Directions: Only a number is wanted here: the count of lines in the entries below that contain the word "atext".

··· Excerpted records ···

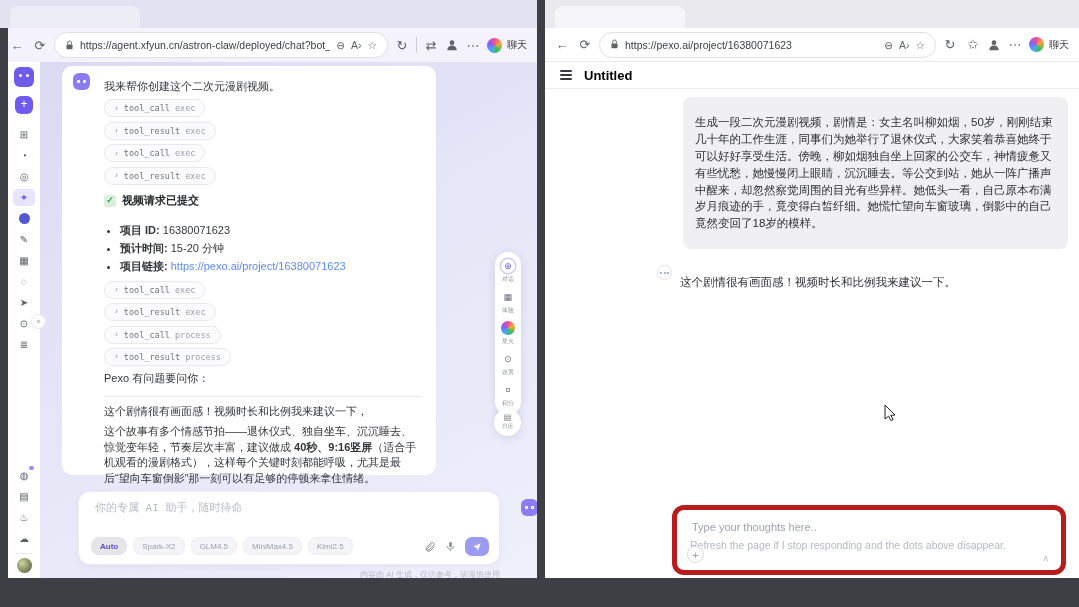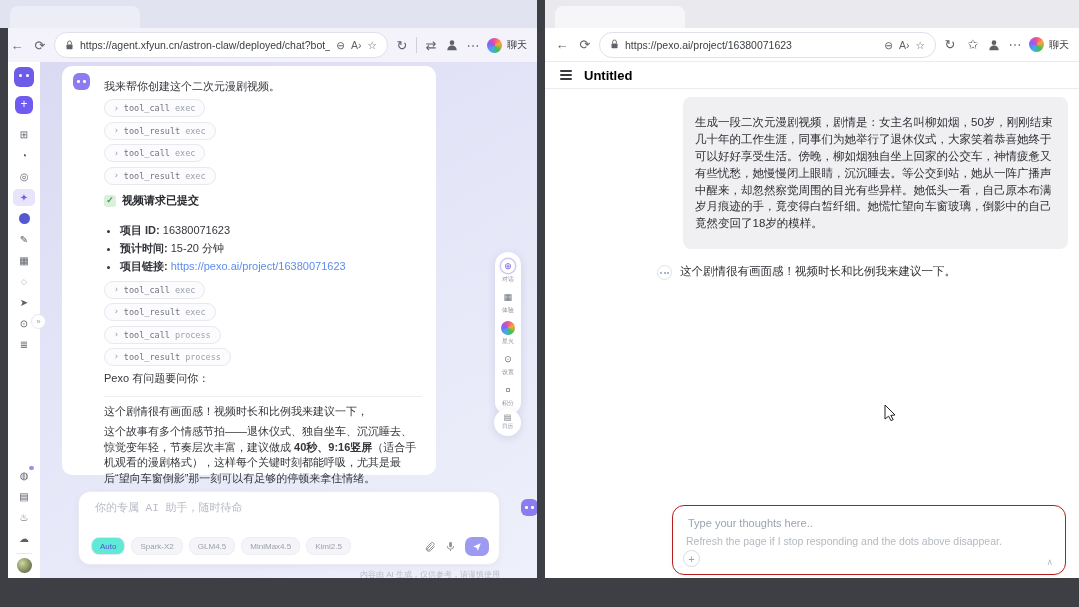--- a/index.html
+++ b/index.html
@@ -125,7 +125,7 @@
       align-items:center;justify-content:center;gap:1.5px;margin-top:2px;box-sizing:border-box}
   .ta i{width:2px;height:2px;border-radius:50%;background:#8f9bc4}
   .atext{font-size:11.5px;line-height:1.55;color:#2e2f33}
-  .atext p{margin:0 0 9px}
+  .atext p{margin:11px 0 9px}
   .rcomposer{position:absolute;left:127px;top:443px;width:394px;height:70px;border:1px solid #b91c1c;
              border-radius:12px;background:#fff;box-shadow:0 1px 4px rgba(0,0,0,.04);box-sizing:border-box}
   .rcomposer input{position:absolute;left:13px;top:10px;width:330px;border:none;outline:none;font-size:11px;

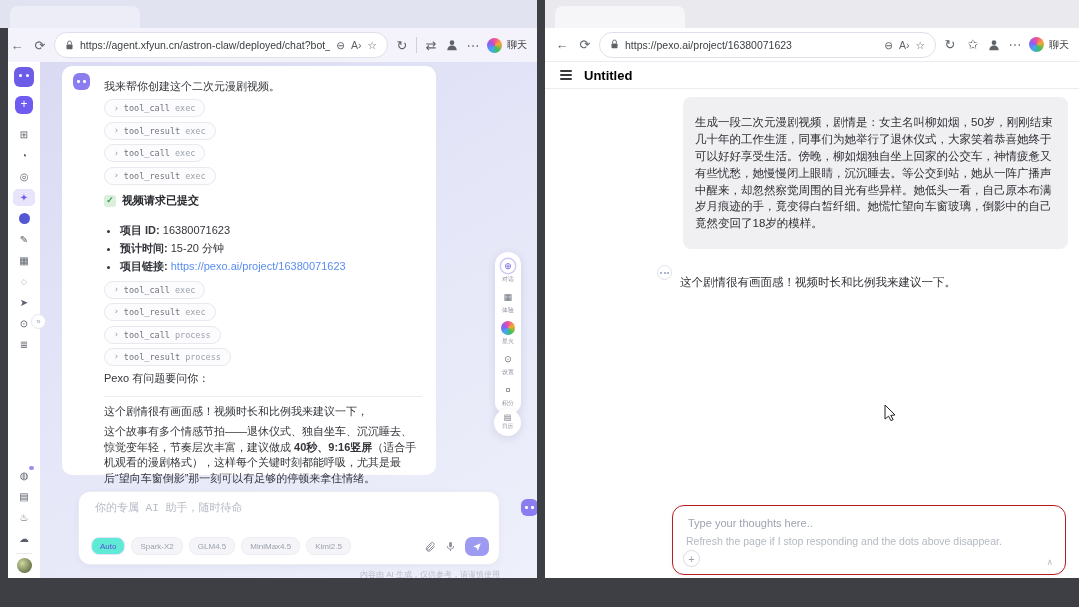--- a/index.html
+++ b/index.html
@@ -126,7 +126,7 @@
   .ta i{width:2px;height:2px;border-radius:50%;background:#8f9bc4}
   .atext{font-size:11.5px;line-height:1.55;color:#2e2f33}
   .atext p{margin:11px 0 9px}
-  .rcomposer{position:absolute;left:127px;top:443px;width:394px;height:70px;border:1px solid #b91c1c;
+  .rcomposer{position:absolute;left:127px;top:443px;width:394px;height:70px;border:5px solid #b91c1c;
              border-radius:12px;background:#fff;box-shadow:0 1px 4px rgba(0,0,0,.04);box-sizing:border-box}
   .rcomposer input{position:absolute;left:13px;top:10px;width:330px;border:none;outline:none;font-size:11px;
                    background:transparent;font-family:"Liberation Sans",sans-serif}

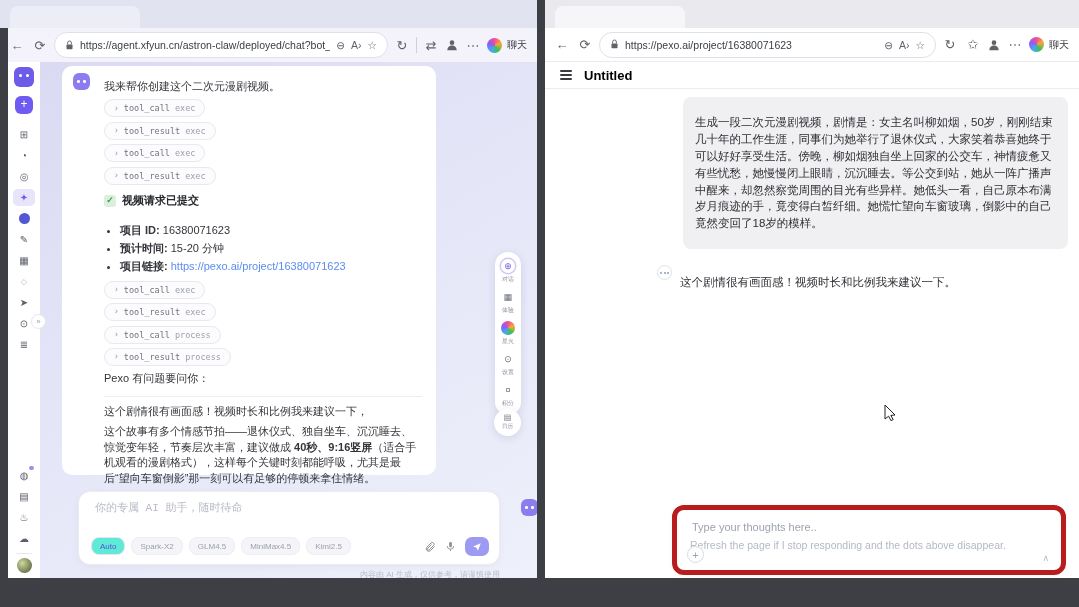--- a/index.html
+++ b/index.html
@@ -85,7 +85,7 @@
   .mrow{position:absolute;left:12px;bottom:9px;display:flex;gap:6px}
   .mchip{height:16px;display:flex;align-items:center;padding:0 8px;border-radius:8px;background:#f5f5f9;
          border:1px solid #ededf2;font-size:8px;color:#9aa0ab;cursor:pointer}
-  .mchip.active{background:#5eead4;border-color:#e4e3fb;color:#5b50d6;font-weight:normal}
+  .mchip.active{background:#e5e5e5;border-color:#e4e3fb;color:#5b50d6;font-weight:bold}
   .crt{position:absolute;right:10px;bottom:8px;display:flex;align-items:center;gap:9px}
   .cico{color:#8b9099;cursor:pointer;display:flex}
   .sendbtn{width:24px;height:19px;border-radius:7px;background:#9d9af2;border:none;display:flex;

···

The completed task: 5